= Beginning of Section =

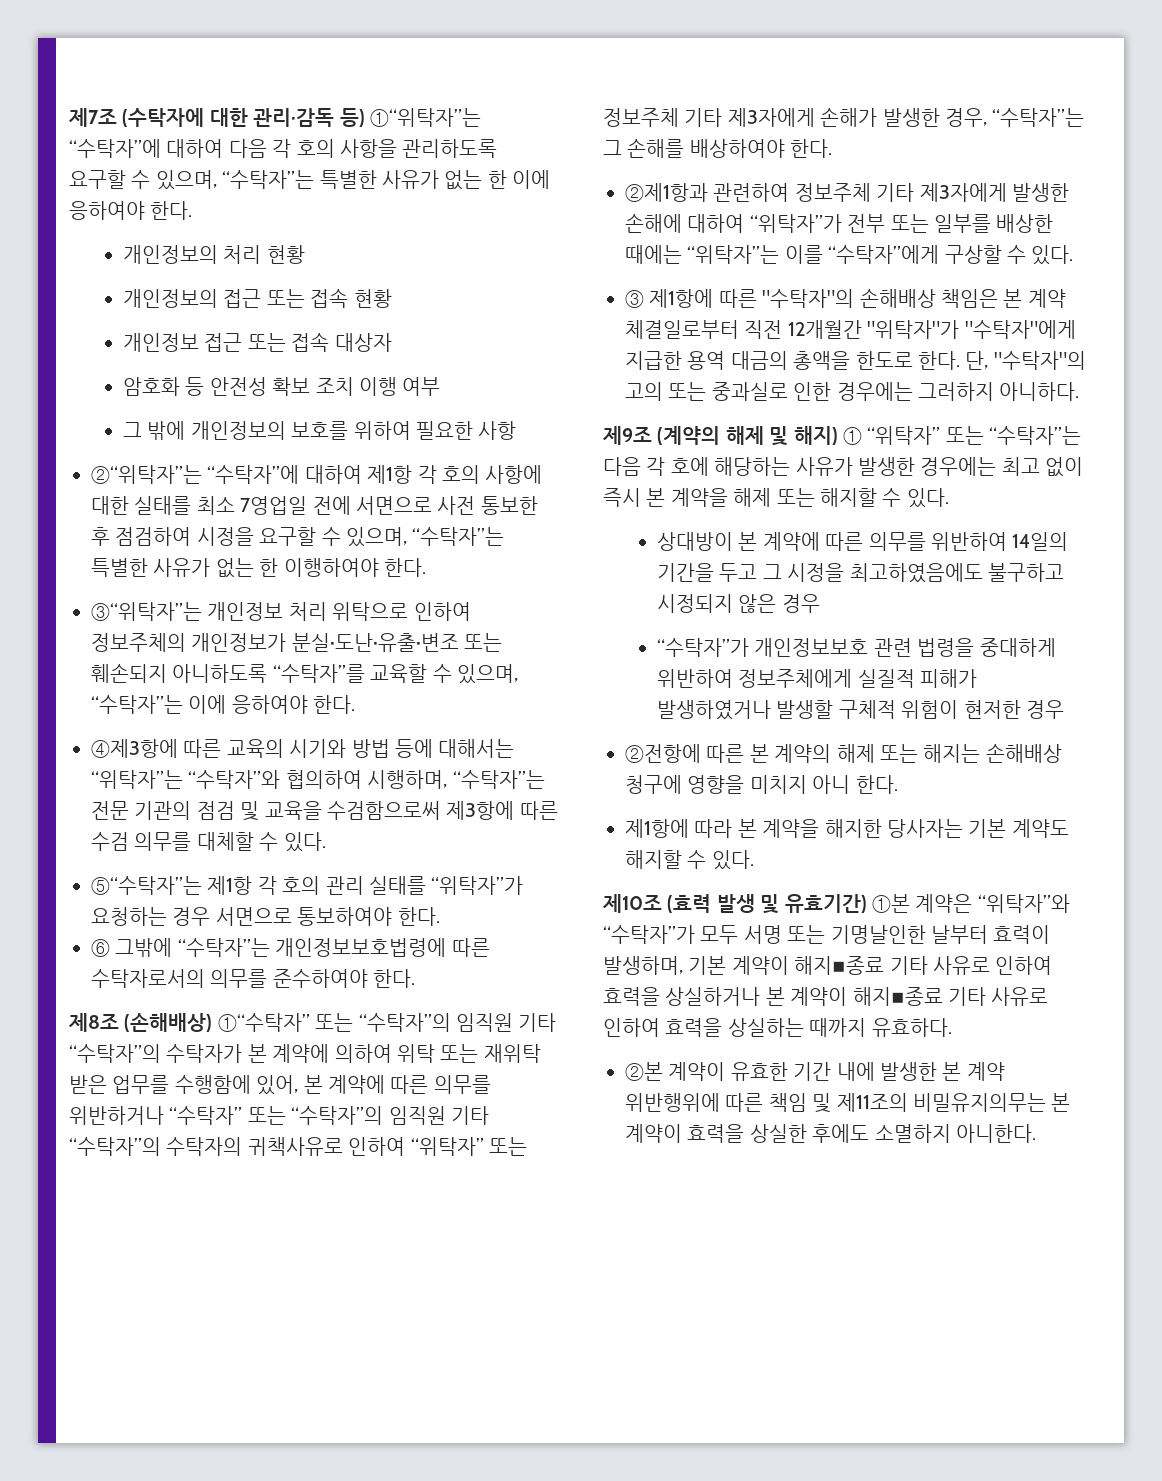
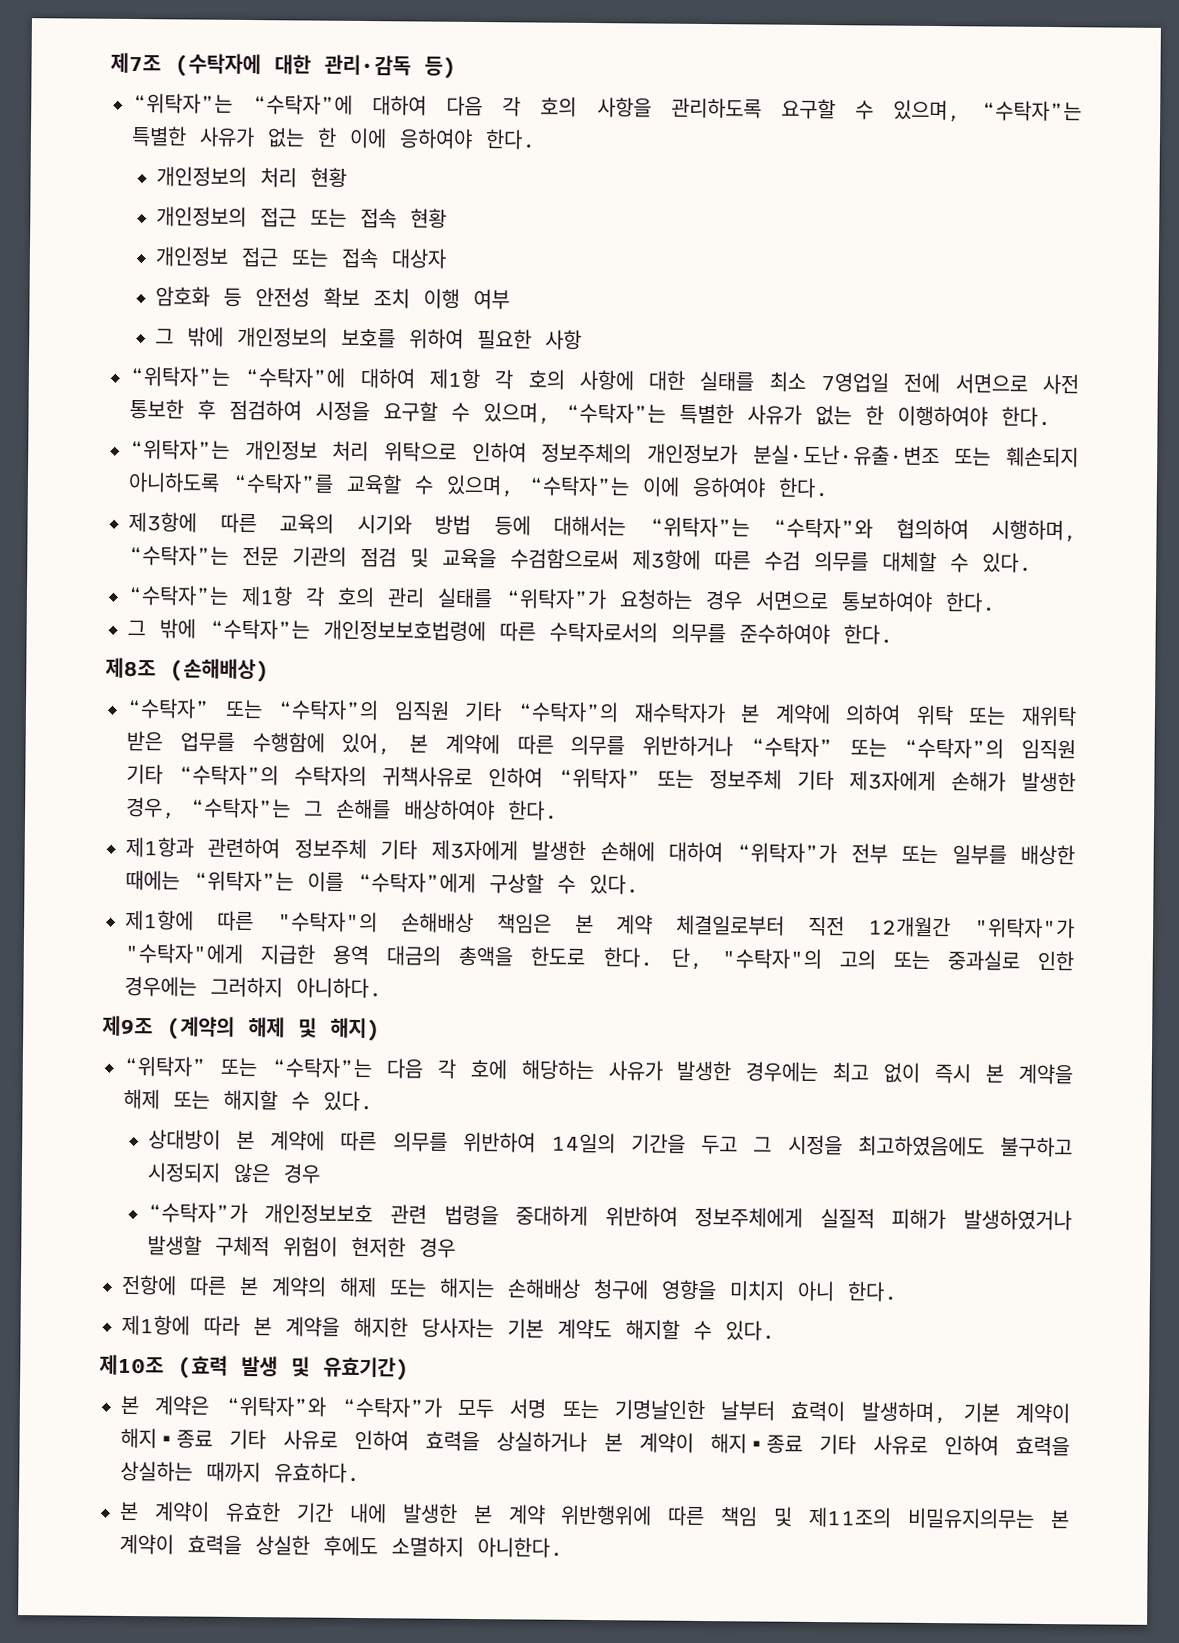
- 제7조 (수탁자에 대한 관리·감독 등) ①“위탁자”는 “수탁자”에 대하여 다음 각 호의 사항을 관리하도록 요구할 수 있으며, “수탁자”는 특별한 사유가 없는 한 이에 응하여야 한다.
+ 제7조 (수탁자에 대한 관리·감독 등)
+ “위탁자”는 “수탁자”에 대하여 다음 각 호의 사항을 관리하도록 요구할 수 있으며, “수탁자”는 특별한 사유가 없는 한 이에 응하여야 한다.
- ②“위탁자”는 “수탁자”에 대하여 제1항 각 호의 사항에 대한 실태를 최소 7영업일 전에 서면으로 사전 통보한 후 점검하여 시정을 요구할 수 있으며, “수탁자”는 특별한 사유가 없는 한 이행하여야 한다.
+ “위탁자”는 “수탁자”에 대하여 제1항 각 호의 사항에 대한 실태를 최소 7영업일 전에 서면으로 사전 통보한 후 점검하여 시정을 요구할 수 있으며, “수탁자”는 특별한 사유가 없는 한 이행하여야 한다.
- ③“위탁자”는 개인정보 처리 위탁으로 인하여 정보주체의 개인정보가 분실·도난·유출·변조 또는 훼손되지 아니하도록 “수탁자”를 교육할 수 있으며, “수탁자”는 이에 응하여야 한다.
+ “위탁자”는 개인정보 처리 위탁으로 인하여 정보주체의 개인정보가 분실·도난·유출·변조 또는 훼손되지 아니하도록 “수탁자”를 교육할 수 있으며, “수탁자”는 이에 응하여야 한다.
- ④제3항에 따른 교육의 시기와 방법 등에 대해서는 “위탁자”는 “수탁자”와 협의하여 시행하며, “수탁자”는 전문 기관의 점검 및 교육을 수검함으로써 제3항에 따른 수검 의무를 대체할 수 있다.
+ 제3항에 따른 교육의 시기와 방법 등에 대해서는 “위탁자”는 “수탁자”와 협의하여 시행하며, “수탁자”는 전문 기관의 점검 및 교육을 수검함으로써 제3항에 따른 수검 의무를 대체할 수 있다.
- ⑤“수탁자”는 제1항 각 호의 관리 실태를 “위탁자”가 요청하는 경우 서면으로 통보하여야 한다.
+ “수탁자”는 제1항 각 호의 관리 실태를 “위탁자”가 요청하는 경우 서면으로 통보하여야 한다.
- ⑥ 그밖에 “수탁자”는 개인정보보호법령에 따른 수탁자로서의 의무를 준수하여야 한다.
+ 그 밖에 “수탁자”는 개인정보보호법령에 따른 수탁자로서의 의무를 준수하여야 한다.
- 제8조 (손해배상) ①“수탁자” 또는 “수탁자”의 임직원 기타 “수탁자”의 수탁자가 본 계약에 의하여 위탁 또는 재위탁 받은 업무를 수행함에 있어, 본 계약에 따른 의무를 위반하거나 “수탁자” 또는 “수탁자”의 임직원 기타 “수탁자”의 수탁자의 귀책사유로 인하여 “위탁자” 또는 정보주체 기타 제3자에게 손해가 발생한 경우, “수탁자”는 그 손해를 배상하여야 한다.
+ 제8조 (손해배상)
+ “수탁자” 또는 “수탁자”의 임직원 기타 “수탁자”의 재수탁자가 본 계약에 의하여 위탁 또는 재위탁 받은 업무를 수행함에 있어, 본 계약에 따른 의무를 위반하거나 “수탁자” 또는 “수탁자”의 임직원 기타 “수탁자”의 수탁자의 귀책사유로 인하여 “위탁자” 또는 정보주체 기타 제3자에게 손해가 발생한 경우, “수탁자”는 그 손해를 배상하여야 한다.
- ②제1항과 관련하여 정보주체 기타 제3자에게 발생한 손해에 대하여 “위탁자”가 전부 또는 일부를 배상한 때에는 “위탁자”는 이를 “수탁자”에게 구상할 수 있다.
+ 제1항과 관련하여 정보주체 기타 제3자에게 발생한 손해에 대하여 “위탁자”가 전부 또는 일부를 배상한 때에는 “위탁자”는 이를 “수탁자”에게 구상할 수 있다.
- ③ 제1항에 따른 "수탁자"의 손해배상 책임은 본 계약 체결일로부터 직전 12개월간 "위탁자"가 "수탁자"에게 지급한 용역 대금의 총액을 한도로 한다.
+ 제1항에 따른 "수탁자"의 손해배상 책임은 본 계약 체결일로부터 직전 12개월간 "위탁자"가 "수탁자"에게 지급한 용역 대금의 총액을 한도로 한다.
- 제9조 (계약의 해제 및 해지) ① “위탁자” 또는 “수탁자”는 다음 각 호에 해당하는 사유가 발생한 경우에는 최고 없이 즉시 본 계약을 해제 또는 해지할 수 있다.
+ 제9조 (계약의 해제 및 해지)
+ “위탁자” 또는 “수탁자”는 다음 각 호에 해당하는 사유가 발생한 경우에는 최고 없이 즉시 본 계약을 해제 또는 해지할 수 있다.
- ②전항에 따른 본 계약의 해제 또는 해지는 손해배상 청구에 영향을 미치지 아니 한다.
+ 전항에 따른 본 계약의 해제 또는 해지는 손해배상 청구에 영향을 미치지 아니 한다.
- 제10조 (효력 발생 및 유효기간) ①본 계약은 “위탁자”와 “수탁자”가 모두 서명 또는 기명날인한 날부터 효력이 발생하며, 기본 계약이 해지▪종료 기타 사유로 인하여 효력을 상실하거나 본 계약이 해지▪종료 기타 사유로 인하여 효력을 상실하는 때까지 유효하다.
+ 제10조 (효력 발생 및 유효기간)
+ 본 계약은 “위탁자”와 “수탁자”가 모두 서명 또는 기명날인한 날부터 효력이 발생하며, 기본 계약이 해지▪종료 기타 사유로 인하여 효력을 상실하거나 본 계약이 해지▪종료 기타 사유로 인하여 효력을 상실하는 때까지 유효하다.
- ②본 계약이 유효한 기간 내에 발생한 본 계약 위반행위에 따른 책임 및 제11조의 비밀유지의무는 본 계약이 효력을 상실한 후에도 소멸하지 아니한다.
+ 본 계약이 유효한 기간 내에 발생한 본 계약 위반행위에 따른 책임 및 제11조의 비밀유지의무는 본 계약이 효력을 상실한 후에도 소멸하지 아니한다.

= End of Section =

• _What the exercise asks_
Wherever the string "위반행위에" appears in the entries, copy that line.

• _Answer to this problem_
- ②본 계약이 유효한 기간 내에 발생한 본 계약 위반행위에 따른 책임 및 제11조의 비밀유지의무는 본 계약이 효력을 상실한 후에도 소멸하지 아니한다.
+ 본 계약이 유효한 기간 내에 발생한 본 계약 위반행위에 따른 책임 및 제11조의 비밀유지의무는 본 계약이 효력을 상실한 후에도 소멸하지 아니한다.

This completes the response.